We Need to Do Something

MovieSteve rating:
Your star rating:

There’s something of three different movie genres in We Need to Do Something. It’s an out and out supernatural horror movie featuring demonic creatures, a bit. An “escape room” thriller about the perils of not co-operating, a bit. And a fraught drama about a marriage collapsing, also a bit. Taken individually none of these genre strands does anything staggeringly original, technically remarkable or drivingly tense, but you’ve got to admire the way writer Max Booth III and director Sean King O’Grady stitch the parts together.
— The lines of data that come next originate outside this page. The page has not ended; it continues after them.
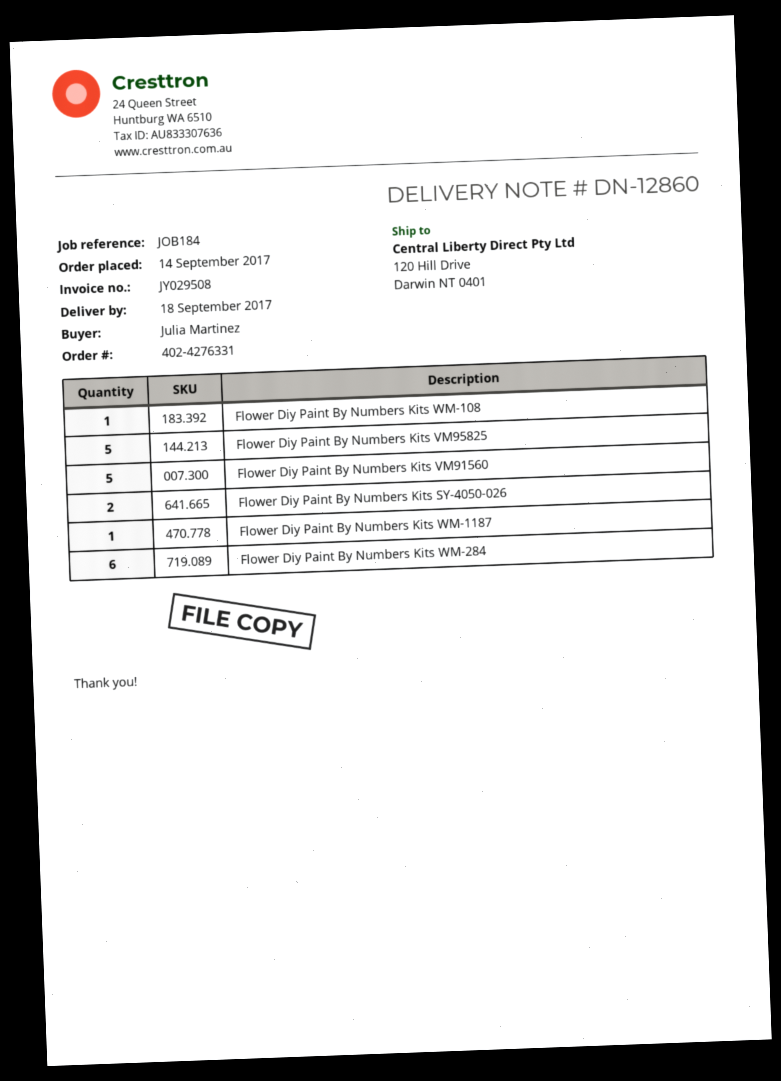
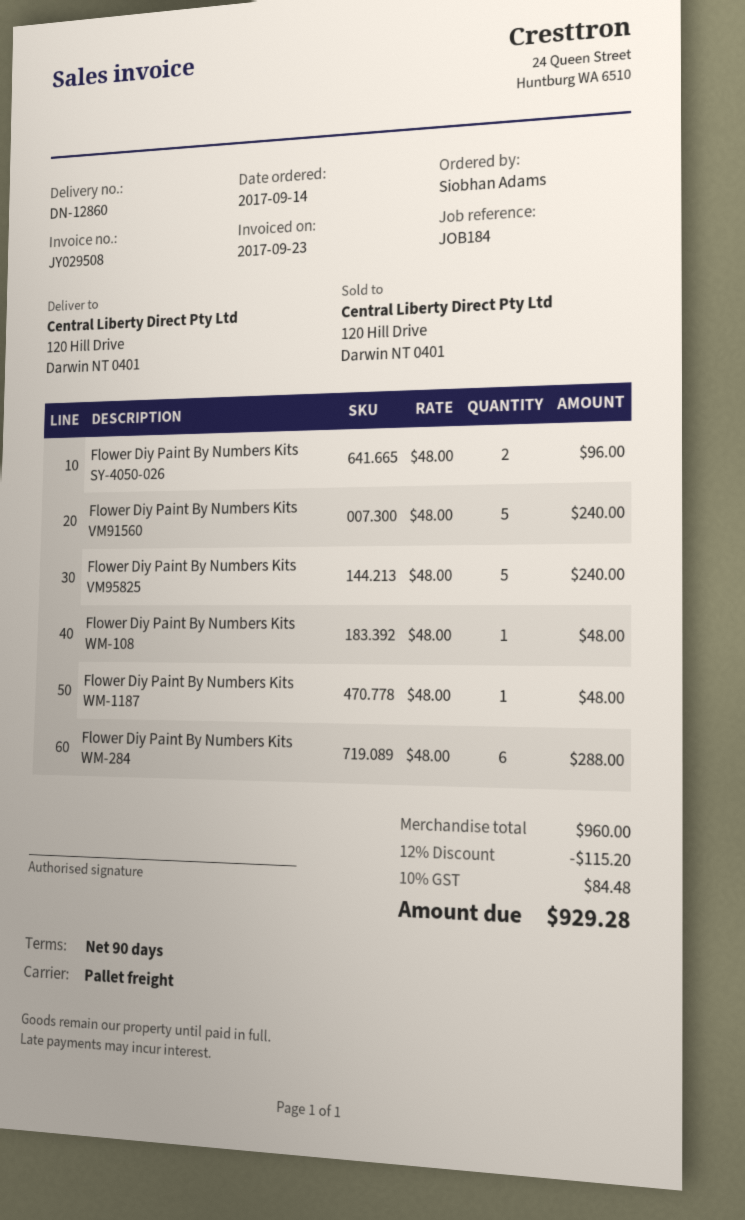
ordered by: Julia Martinez -> Siobhan Adams

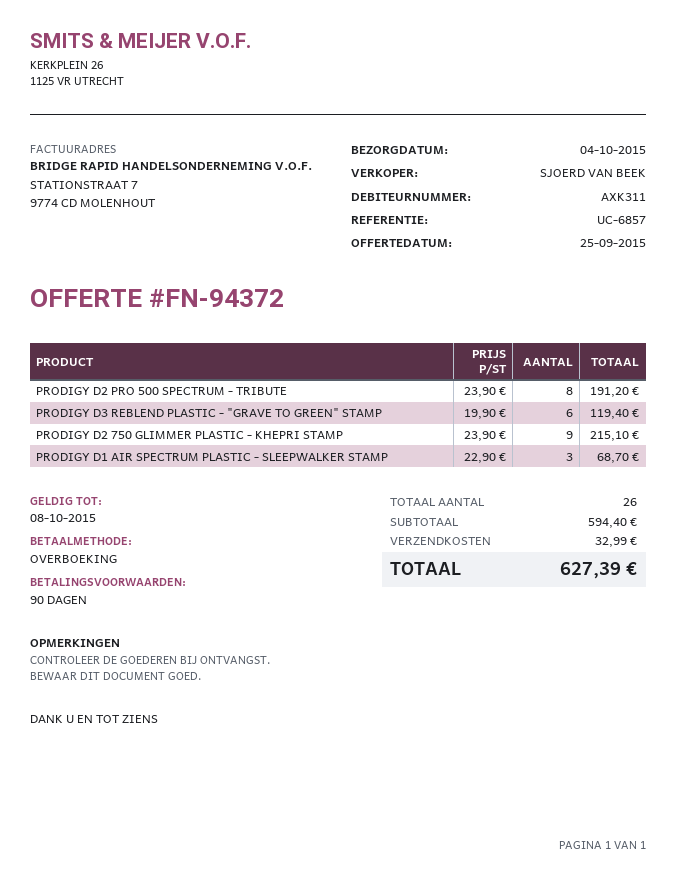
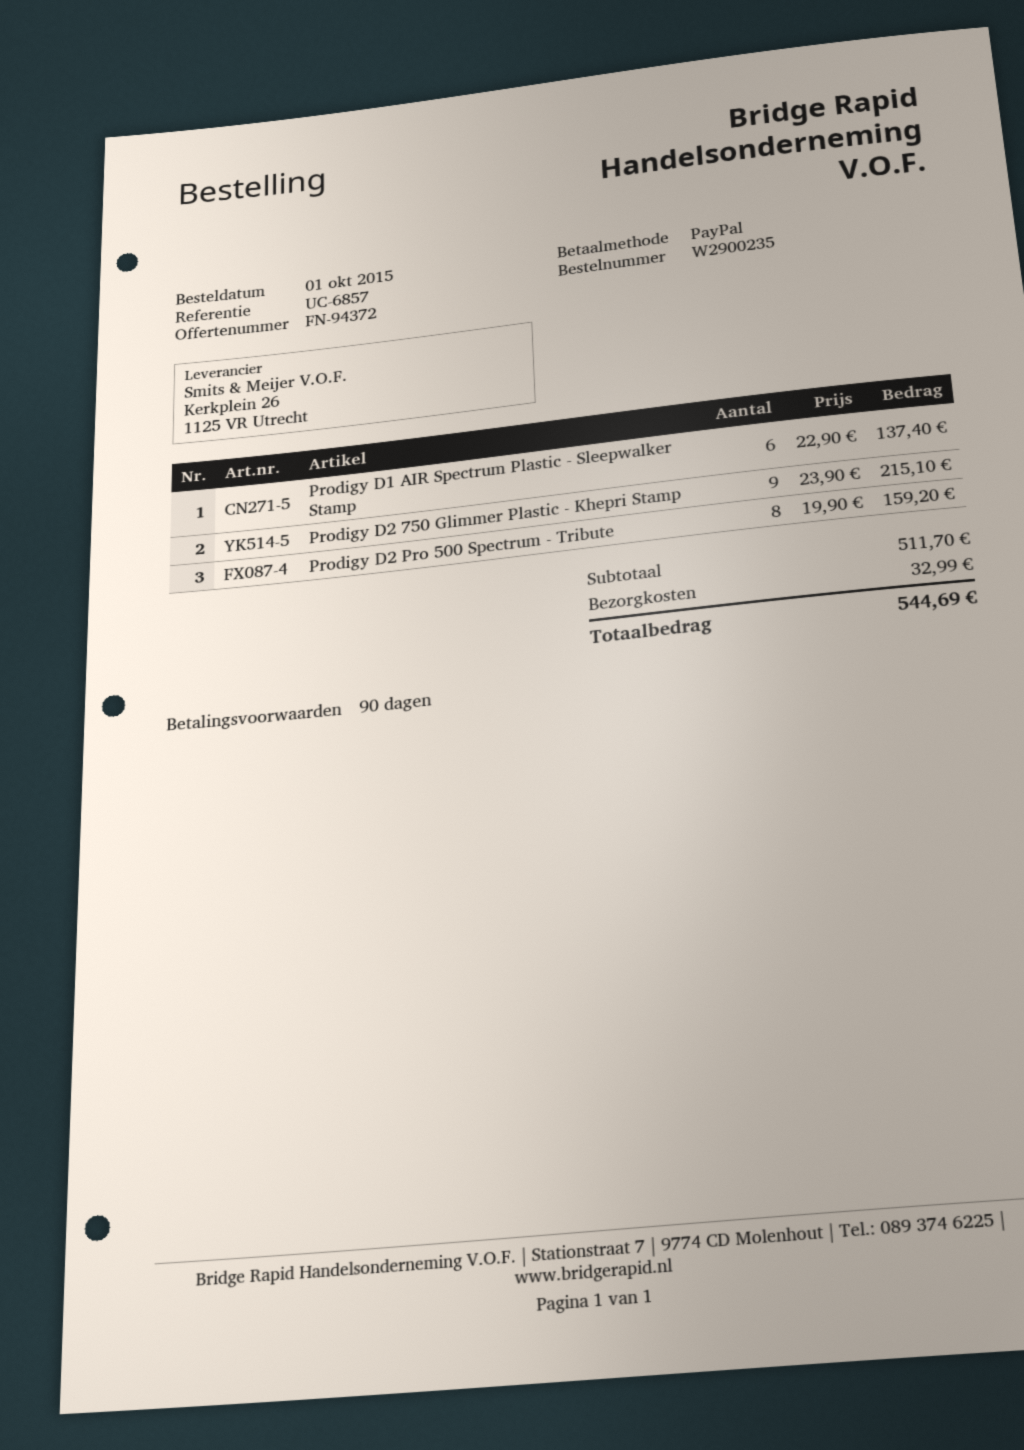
payment method: bank transfer -> PayPal
PRODIGY D2 PRO 500 SPECTRUM - TRIBUTE: 8 x 23.90 = 191.20 -> 8 x 19.90 = 159.20
PRODIGY D3 REBLEND PLASTIC - "GRAVE TO GREEN" STAMP: 6 x 19.90 = 119.40 -> none
PRODIGY D1 AIR SPECTRUM PLASTIC - SLEEPWALKER STAMP: 3 x 22.90 = 68.70 -> 6 x 22.90 = 137.40
subtotal: 594.40 -> 511.70
total: 627.39 -> 544.69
A family retires to a bathroom convinced a tornado is coming. It is, and within minutes of screen time the storm is howling all around them, eventually uprooting a tree outside, which topples and blocks their exit to the outside world. They can open the thick oak door a crack but nothing more. How many bathrooms give out onto the outside world? Not a question to ask right now.

Inside are Diane (Vinessa Shaw) and Robert (Pat Healy), parents to teenage pink-haired gothlet Melissa (Sierra McCormick) and her young brother Bobby (John James Cronin). In flashbacks we meet Melissa’s even more goth-like friend Amy (Lisette Alexis) – studs, crucifixes, tattoos and the self-harm scarring that comes from being a “cutter”. Also on the cast list, if you look at the IMDb, are Logan Kearney as Joe, a stalkery guy glimpsed once vaguely, Dan John Miller as the Voice at the Door, a fleeting beacon of hope, and Ozzy Osbourne as Good Boy. Don’t rent the film to watch on the strength of Osbourne, it’s a voice-only role and his contribution lasts maybe four/five words, but his name gives some idea of the territory we’re in.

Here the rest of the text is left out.